The Bermuda Triangle: Where money mysteriously disappears

Allianz’s Global Wealth Report 2015 rated the US as the wealthiest - and most unequal - country in the world. The growing divide between rich and poor is driven by this sophisticated method for shielding their fortunes. If the top 400 earners were taxed like an average American in 2012, their tax obligations would have doubled. “We do have two different tax systems, one for normal wage-earners and another for those who can afford sophisticated tax advice,” said Victor Fleischer, a law professor at the University of San Diego.

A New York Times report says the so-called “income defense industry”, operating in the shadows of Washington and Wall Street, mostly in tax courts and private Internal Revenue Service (IRS) negotiations, and who consist of top-shelf lawyers, estate planners, lobbyists, and anti-tax activists exploiting (and creating) loopholes unavailable to middle or working class taxpayers. The techniques applied are designed to be too complicated for regulators, the media, and the general public to understand, but NYT explains their principle is quite simple - convert one type of income into another type that’s taxed at a lower rate.

Hedge fund magnate Daniel S Loeb uses this  technique through a Bermuda-based reinsurance company he set up in 2013, where he transforms "his profits from short-term bets in the market", taxed at roughly 40 percent, into capital gains, a nearly 50% drop in tax rate.

‘Charitable trusts’ purchasing a "private placement life insurance policy" is another way top earners reduce their tax

When Bill Clinton was elected US President in 1993, the 400 highest-earning taxpayers in America paid nearly 27 percent of their income in federal taxes, according to IRS data. By the time Obama was re-elected in 2012, this had fallen to below 17 percent. At its peak, the top US tax rate was 94% in 1944 and 1945, but it's been on a steady decline since then.

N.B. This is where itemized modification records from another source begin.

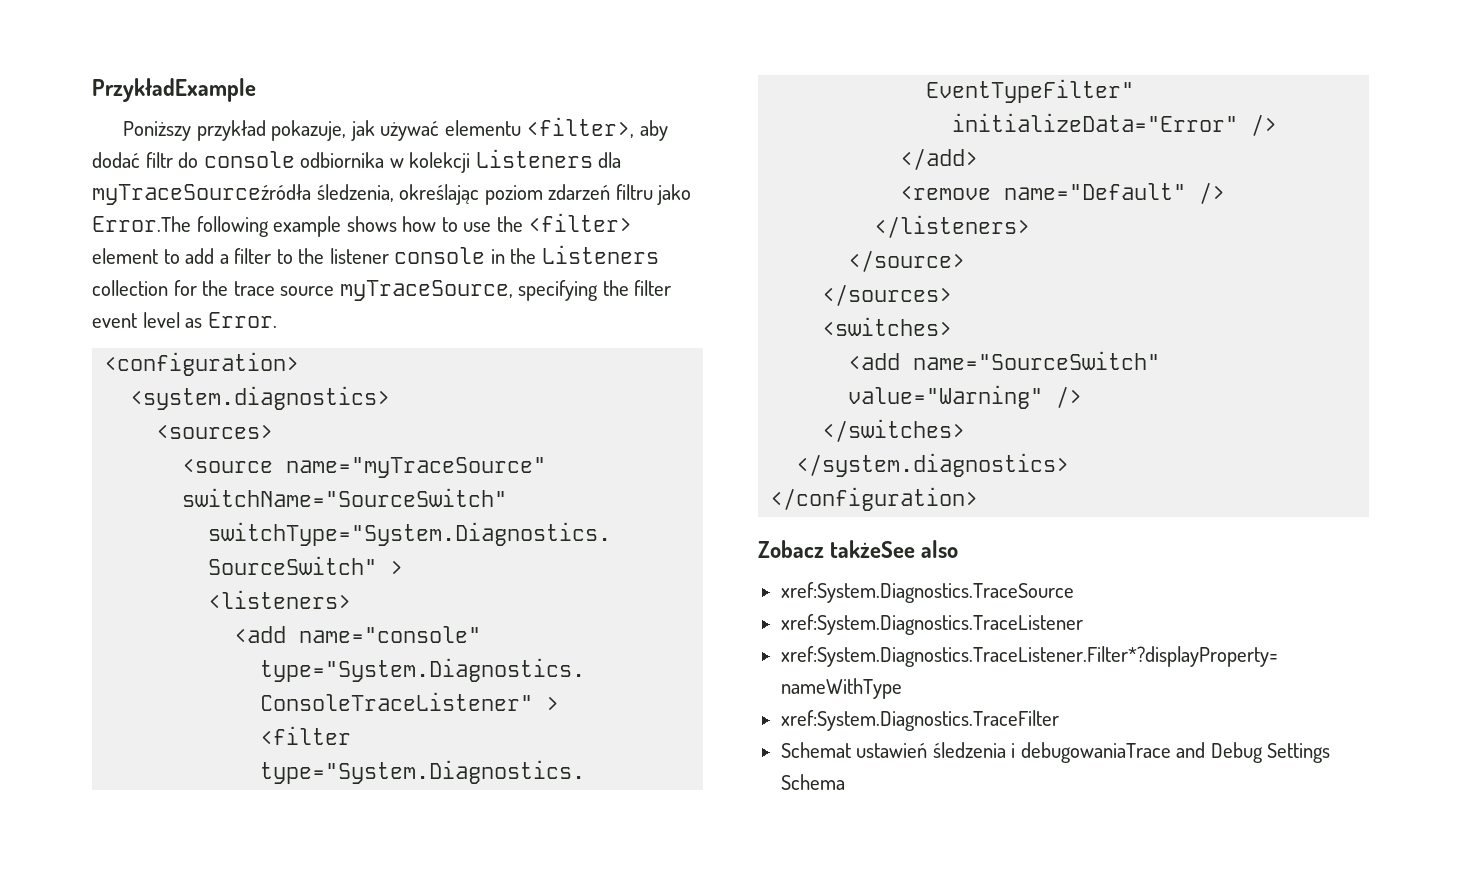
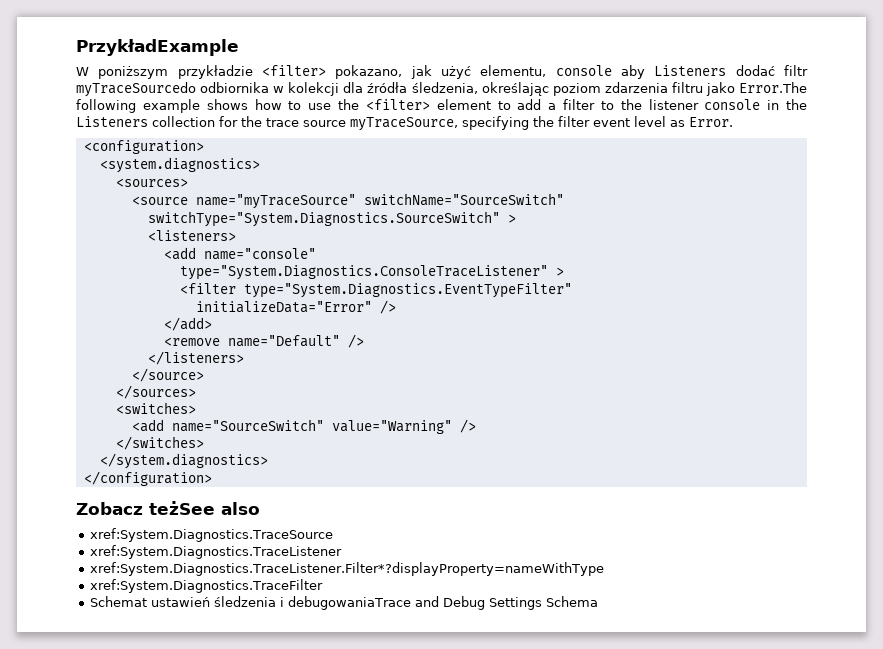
- Poniższy przykład pokazuje, jak używać elementu <filter>, aby dodać filtr do console odbiornika w kolekcji Listeners dla myTraceSourceźródła śledzenia, określając poziom zdarzeń filtru jako Error.The following example shows how to use the <filter> element to add a filter to the listener console in the Listeners collection for the trace source myTraceSource, specifying the filter event level as Error.
+ W poniższym przykładzie <filter> pokazano, jak użyć elementu, console aby Listeners dodać filtr myTraceSourcedo odbiornika w kolekcji dla źródła śledzenia, określając poziom zdarzenia filtru jako Error.The following example shows how to use the <filter> element to add a filter to the listener console in the Listeners collection for the trace source myTraceSource, specifying the filter event level as Error.
- Zobacz takżeSee also
+ Zobacz teżSee also

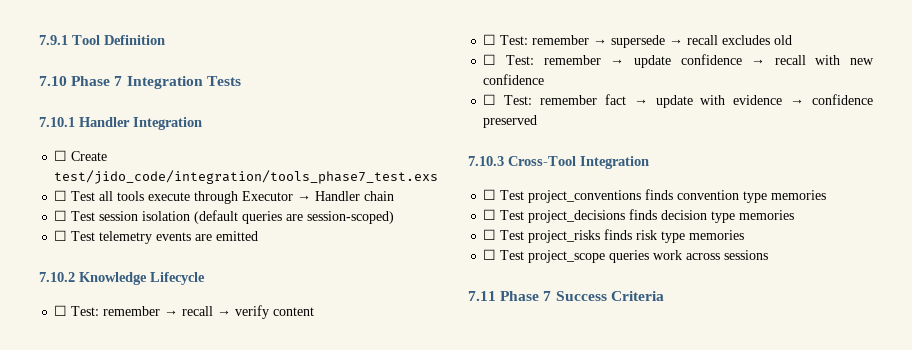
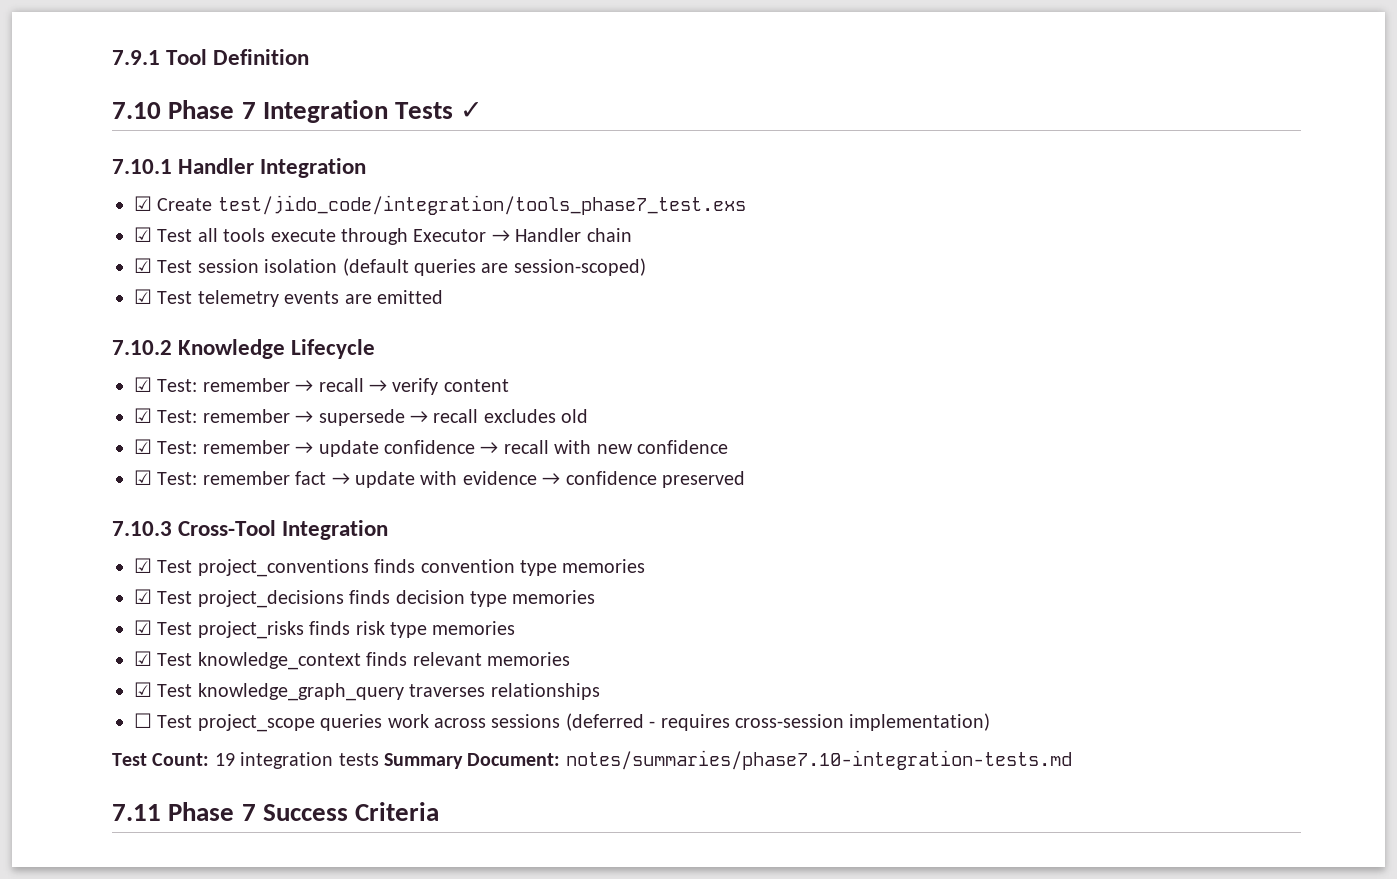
- 7.10 Phase 7 Integration Tests
+ 7.10 Phase 7 Integration Tests ✓
- ☐ Create test/jido_code/integration/tools_phase7_test.exs
+ ☑ Create test/jido_code/integration/tools_phase7_test.exs
- ☐ Test all tools execute through Executor → Handler chain
+ ☑ Test all tools execute through Executor → Handler chain
- ☐ Test session isolation (default queries are session-scoped)
+ ☑ Test session isolation (default queries are session-scoped)
- ☐ Test telemetry events are emitted
+ ☑ Test telemetry events are emitted
- ☐ Test: remember → recall → verify content
+ ☑ Test: remember → recall → verify content
- ☐ Test: remember → supersede → recall excludes old
+ ☑ Test: remember → supersede → recall excludes old
- ☐ Test: remember → update confidence → recall with new confidence
+ ☑ Test: remember → update confidence → recall with new confidence
- ☐ Test: remember fact → update with evidence → confidence preserved
+ ☑ Test: remember fact → update with evidence → confidence preserved
- ☐ Test project_conventions finds convention type memories
+ ☑ Test project_conventions finds convention type memories
- ☐ Test project_decisions finds decision type memories
+ ☑ Test project_decisions finds decision type memories
- ☐ Test project_risks finds risk type memories
+ ☑ Test project_risks finds risk type memories
+ ☑ Test knowledge_context finds relevant memories
+ ☑ Test knowledge_graph_query traverses relationships
- ☐ Test project_scope queries work across sessions
+ ☐ Test project_scope queries work across sessions (deferred - requires cross-session implementation)
+ Test Count: 19 integration tests Summary Document: notes/summaries/phase7.10-integration-tests.md

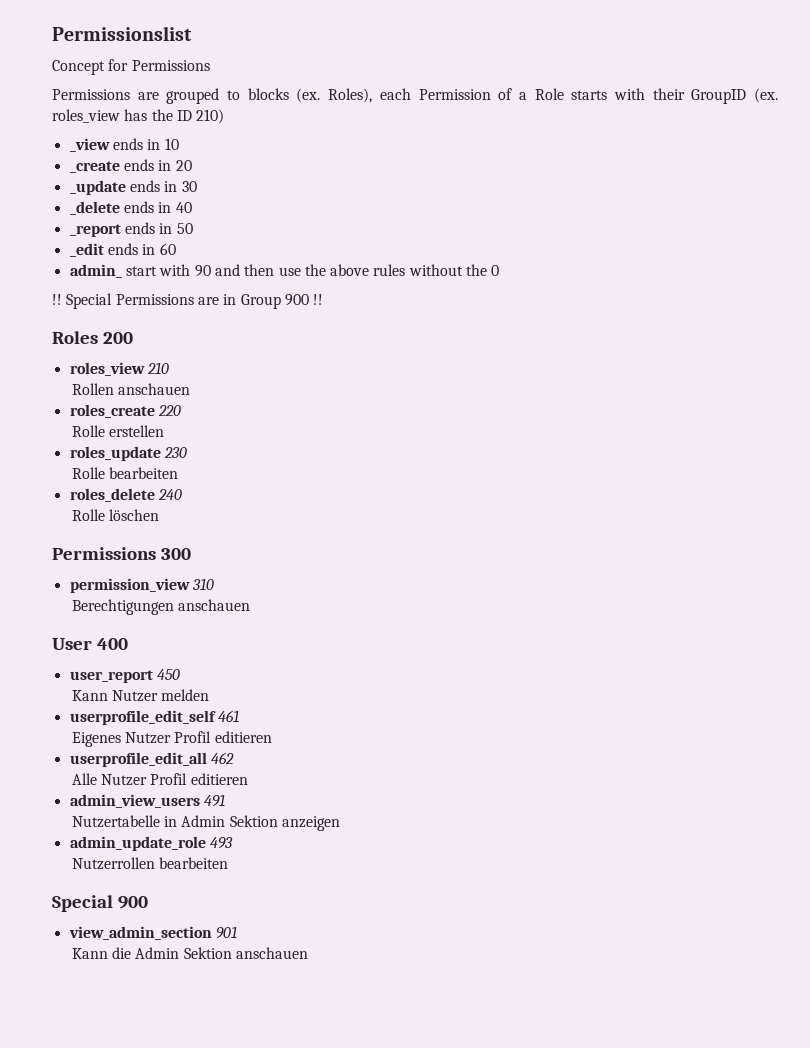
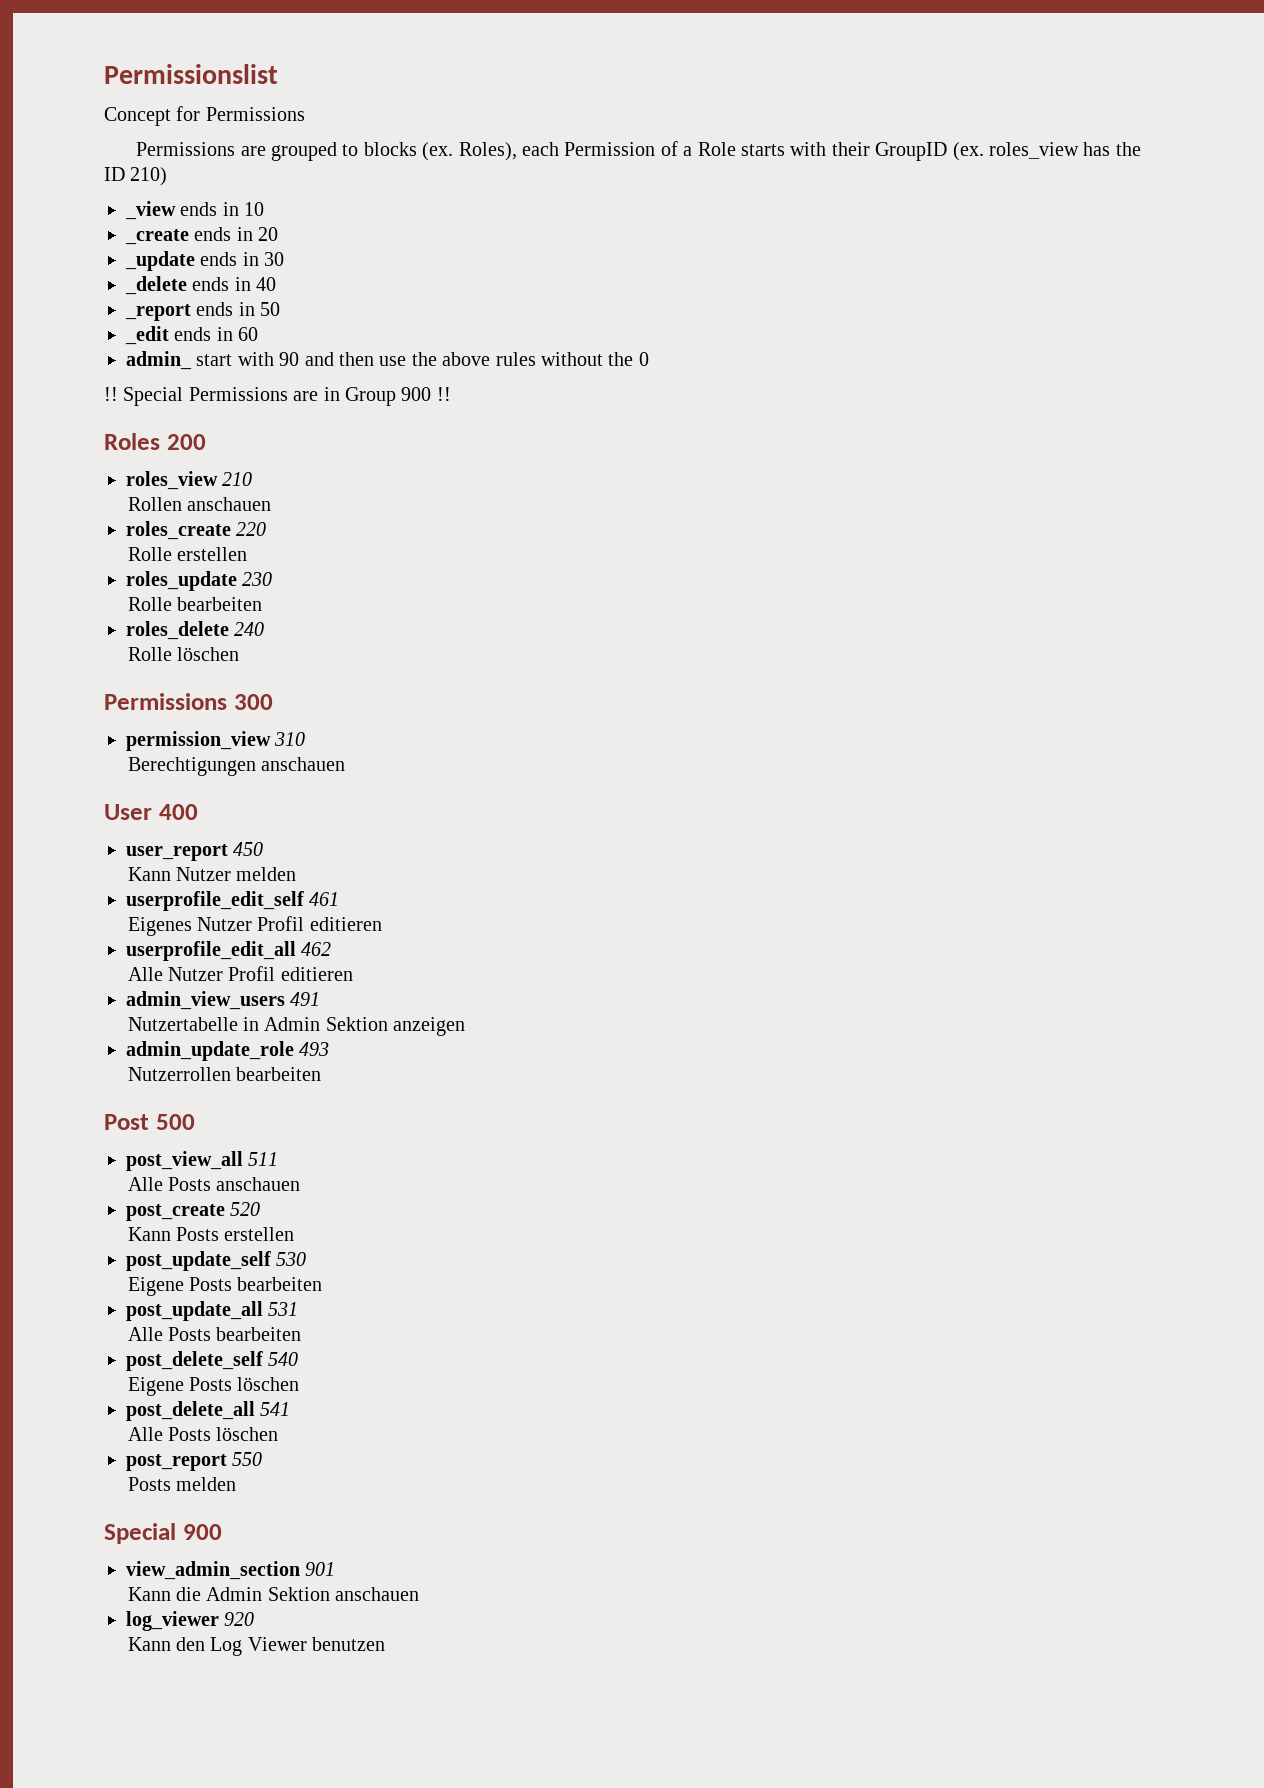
+ Post 500
+ post_view_all 511
+ Alle Posts anschauen
+ post_create 520
+ Kann Posts erstellen
+ post_update_self 530
+ Eigene Posts bearbeiten
+ post_update_all 531
+ Alle Posts bearbeiten
+ post_delete_self 540
+ Eigene Posts löschen
+ post_delete_all 541
+ Alle Posts löschen
+ post_report 550
+ Posts melden
+ log_viewer 920
+ Kann den Log Viewer benutzen

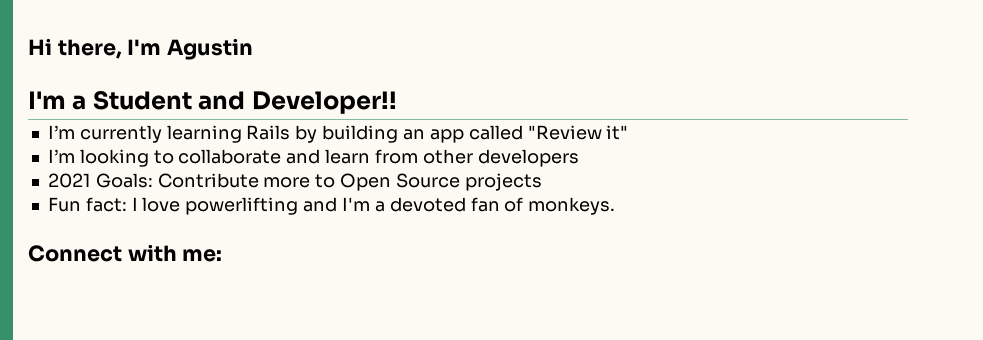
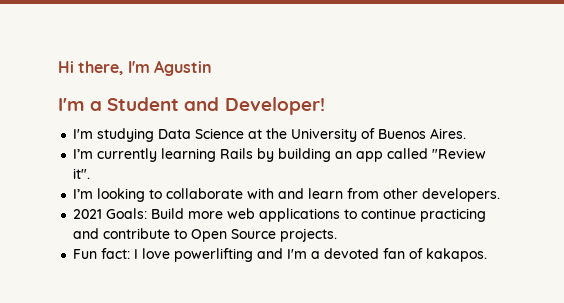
- I'm a Student and Developer!!
+ I'm a Student and Developer!
+ I'm studying Data Science at the University of Buenos Aires.
- I’m currently learning Rails by building an app called "Review it"
+ I’m currently learning Rails by building an app called "Review it".
- I’m looking to collaborate and learn from other developers
+ I’m looking to collaborate with and learn from other developers.
- 2021 Goals: Contribute more to Open Source projects
+ 2021 Goals: Build more web applications to continue practicing and contribute to Open Source projects.
- Fun fact: I love powerlifting and I'm a devoted fan of monkeys.
- Connect with me:
+ Fun fact: I love powerlifting and I'm a devoted fan of kakapos.

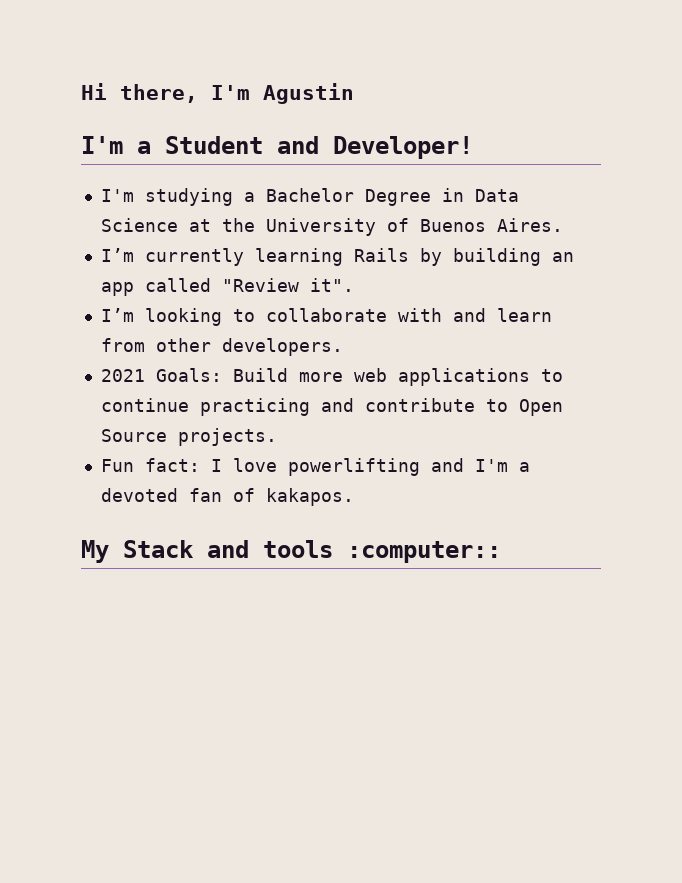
- I'm studying Data Science at the University of Buenos Aires.
+ I'm studying a Bachelor Degree in Data Science at the University of Buenos Aires.
+ My Stack and tools :computer::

In the October 2015 budget deal gives the IRS more power to collect "underpaid taxes", but since the rules don't take effect until 2018, it gives "the wealthy plenty of time to weaken them further". The IRS also faced budget cuts, losing 5,000 enforcement officers out of about 23,000 after funding was reduced by 15 percent between 2010 and 2014. In 2014, the Club for Growth Action fund raised more than $9 million and spent much of it helping candidates critical of the IRS.